Source data
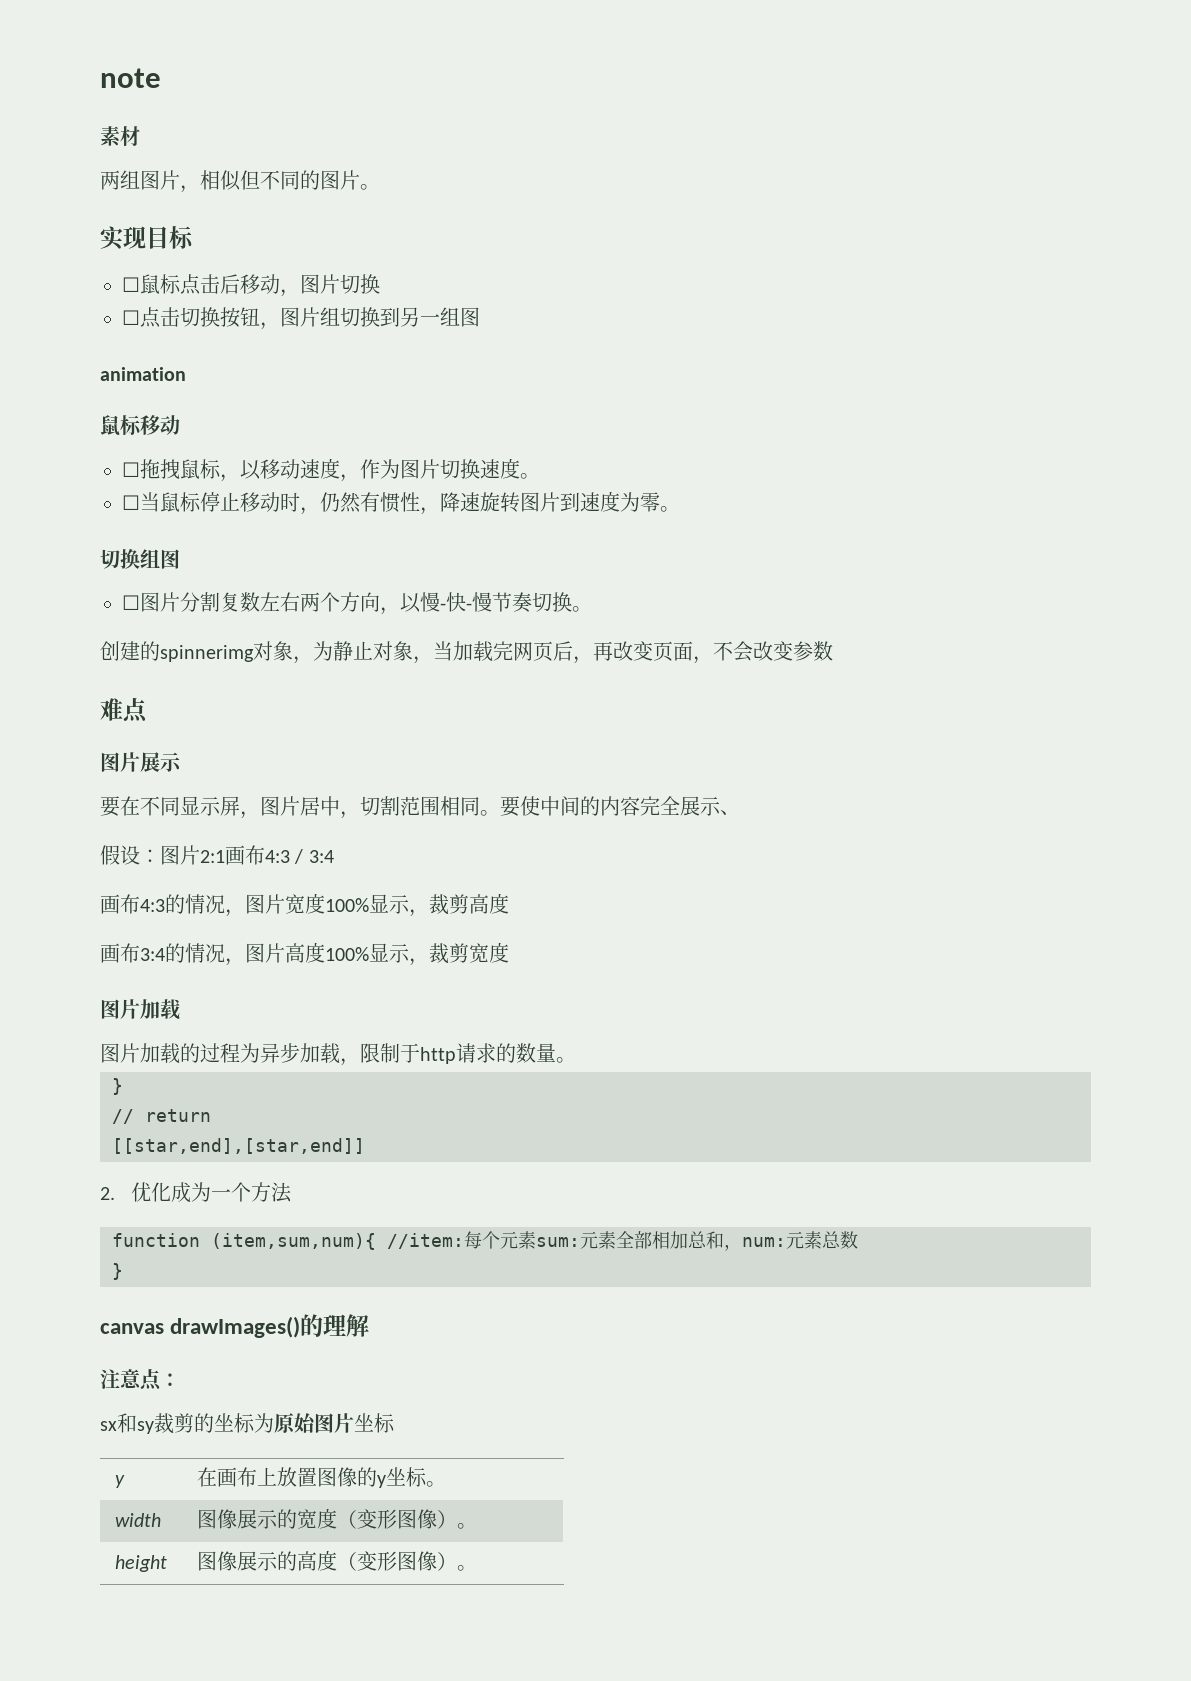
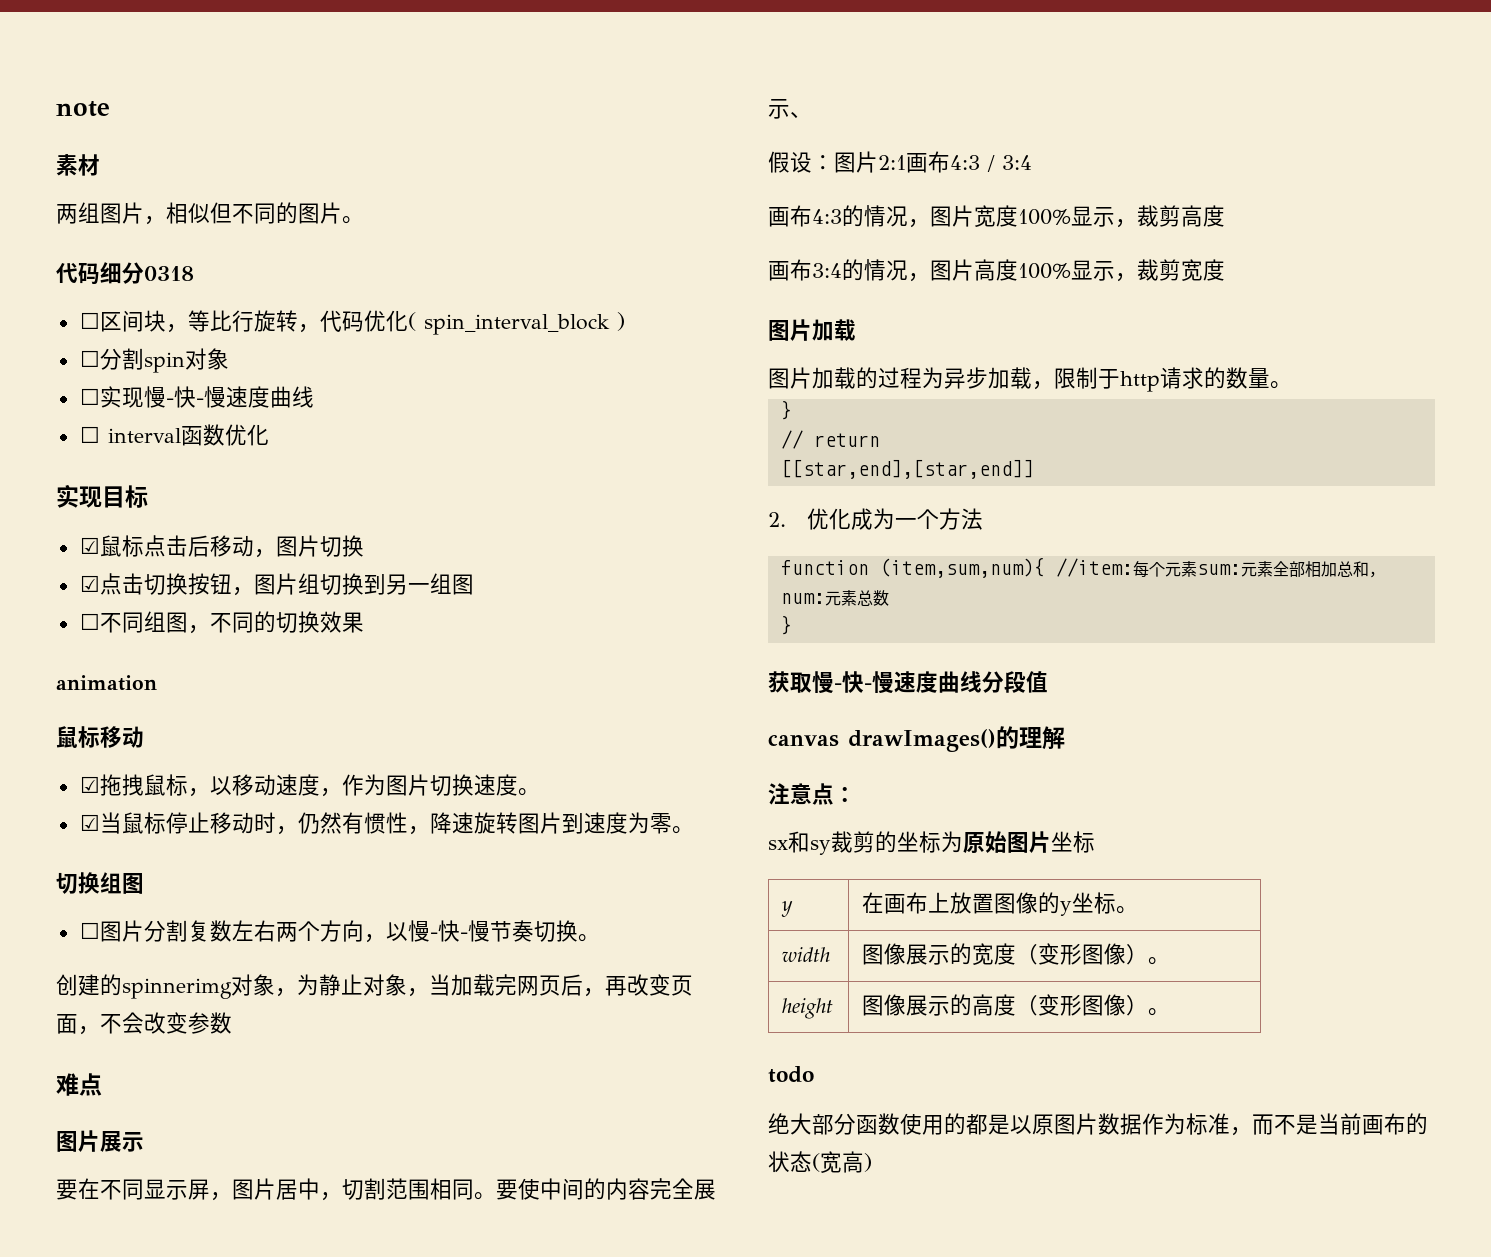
(380, 187) none -> [56,262,194,285] [79,310,625,335] [79,348,229,373] [79,386,314,408] [79,424,269,446] // 代码细分0318 // ☐区间块，等比行旋转，代码优化( spin_interval_block ) // ☐分割spin对象 // ☐实现慢-快-慢速度曲线 // ☐ interval函数优化
[122,277,140,292] ☐ -> [79,537,100,554] ☑
[122,310,140,325] ☐ -> [79,575,100,592] ☑
(480, 317) none -> [79,611,364,634] // ☐不同组图，不同的切换效果
[122,462,140,477] ☐ -> [79,776,100,793] ☑
[122,495,140,510] ☐ -> [79,814,100,831] ☑
(123, 1271) none -> [768,671,1048,694] // 获取慢-快-慢速度曲线分段值
(477, 1568) none -> [768,1066,814,1083] [768,1113,1428,1136] [768,1151,872,1173] // todo // 绝大部分函数使用的都是以原图片数据作为标准，而不是当前画布的状态(宽高)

◆ EXERCISE PROMPT:
Among the lines of the data above, some may hold the word "none"; report how many, as a single number.

◆ TASK RESPONSE:
4